Elizabeth Crepeau, president of Lamprey’s board of directors, referred to Lamprey as a “mission-driven organization” that helps people regardless of their ability to pay and has a “comment to access for those who seek care.”

The new facility, she said, will expand access to health services by providing an additional 7,500 square feet of space, including exam rooms that will grow from 14 to 21 once the second floor of the building is fully operational. Right now, only the first floor is being used for patients as Lamprey continues efforts to raise the final $470,000 it needs to outfit the building completely.

Peters said last week that the Community Development Finance Authority had granted Lamprey $375,000 in tax credits, meaning that local businesses that donate to the fundraising effort would receive a state tax credit for 75 percent of their contributions.

“The goal is to occupy the second floor as soon as we raise the remaining funds to finish outfitting it,” Peters said.

Meanwhile, Lamprey still will be able to deal with more patients in the new facility than it could in the space it rented from Southern New Hampshire Medical Center. The Nashua center currently deals with more than 5,400 patients a year, a number that is growing by about 75 a month.

To Steve Densberger, the vice chairman of Lamprey’s board of directors, the new facility is “a wonderful asset to the community.”

“This facility, this staff, this organization provides a wonderful opportunity for people coming here looking for the American dream to have health care,” he said during the ceremony.

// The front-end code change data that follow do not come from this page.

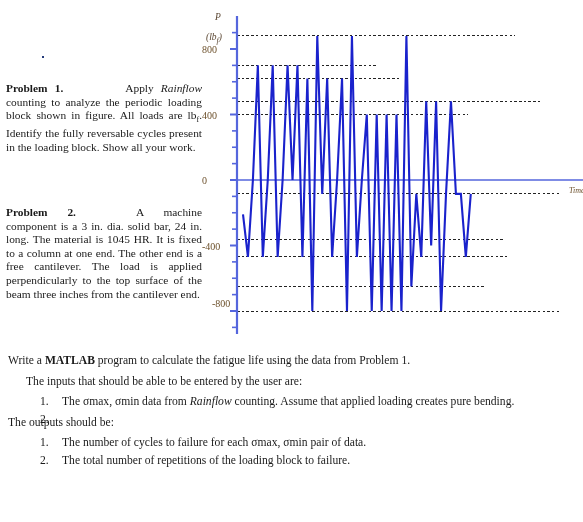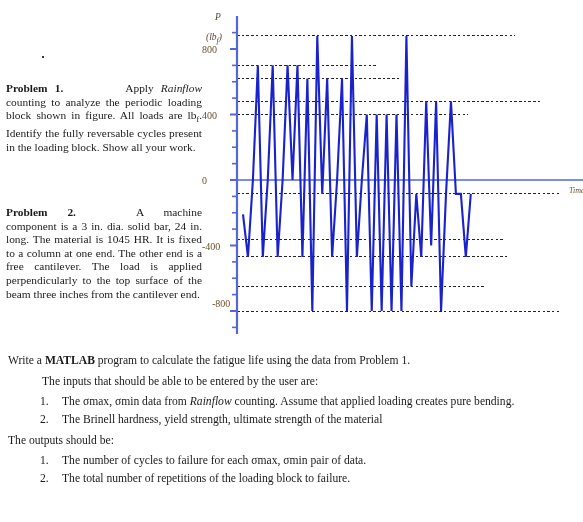"The inputs that should be" .indent1 { margin: 0 0 4px 34px -> 0 0 4px 18px }
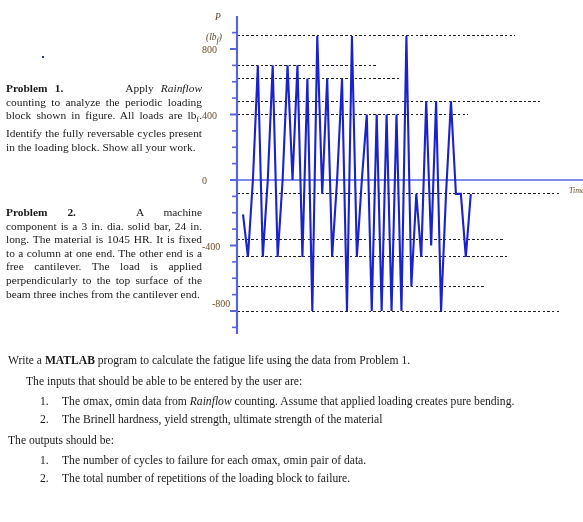"The Brinell hardness, yield strength," span { html: <span>The Brinell hardness, yield strength, ultimate strength of the material</span> -> none }
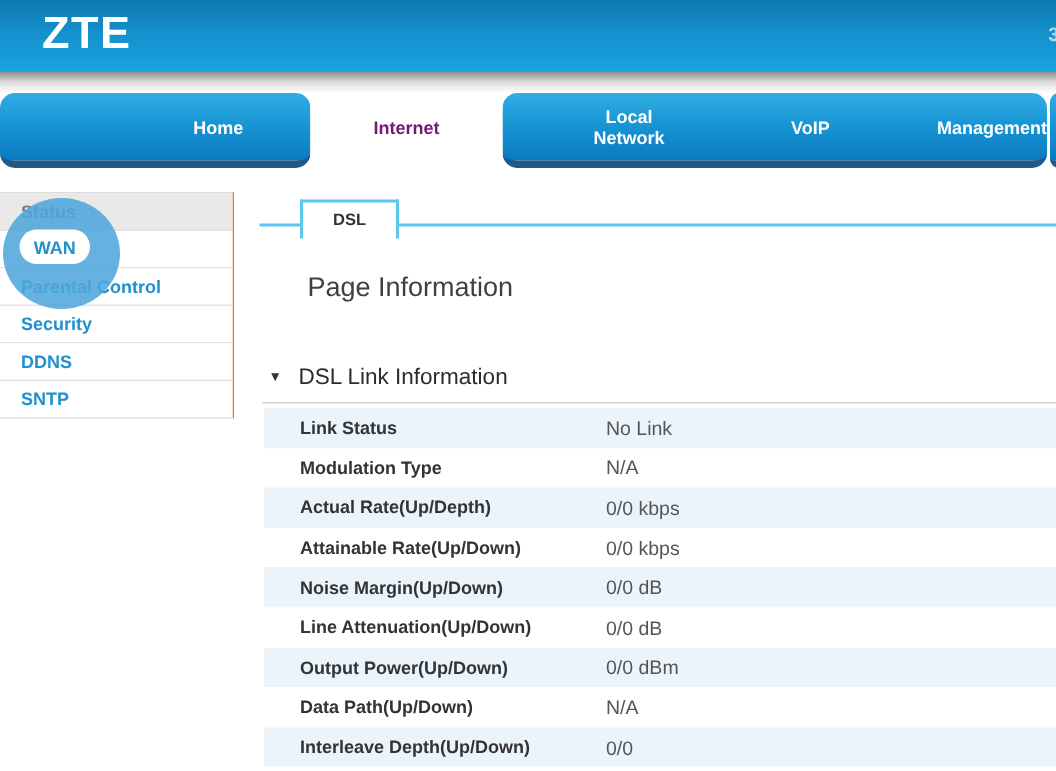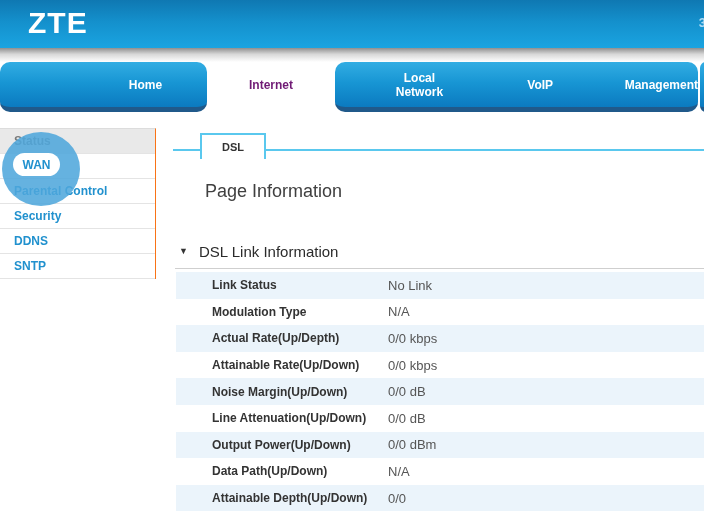"Link Status" .info-label { padding-left: 36px -> 24px; width: 212px -> 228px }
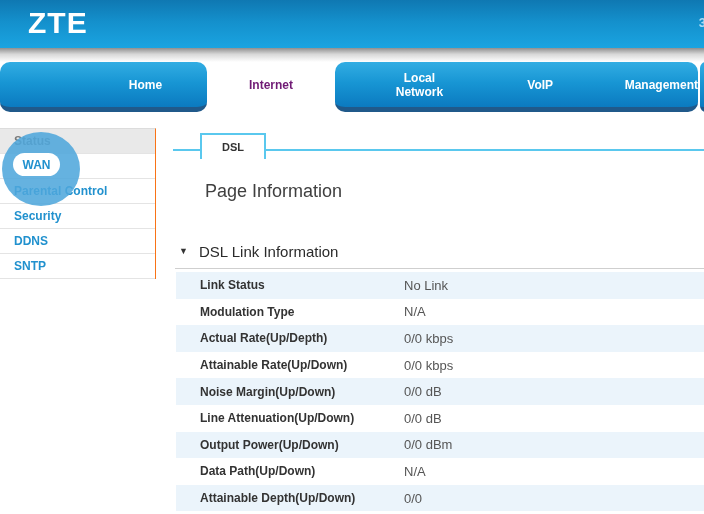"Attainable Depth(Up/Down)" div.info-label { text: Attainable -> Interleave }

While Lamprey provides primary care services in its facilities in Nashua, Newmarket and Raymond, it also offers such things as substance abuse counseling, diabetes education, nutrition counseling, OB/GYN care, behavioral health services, health education and care coordination.

The new building will allow it to serve an additional 3,500 patients over the next three to five years, according to Mariellen Durso, the director of the Nashua site.

At a recent meeting of the Milford Rotary Club, Durso explained that the number of uninsured people Lamprey sees has grown from 58 to 63 in the past few months.

“We’re seeing more and more people that we call ‘newly facing poverty, newly facing not having insurance,’ because they’ve lost their jobs,” she said.

Indeed, Lamprey’s Nashua center has seen a 27 percent increase in demand for services since 2008, many of them from the Milford area.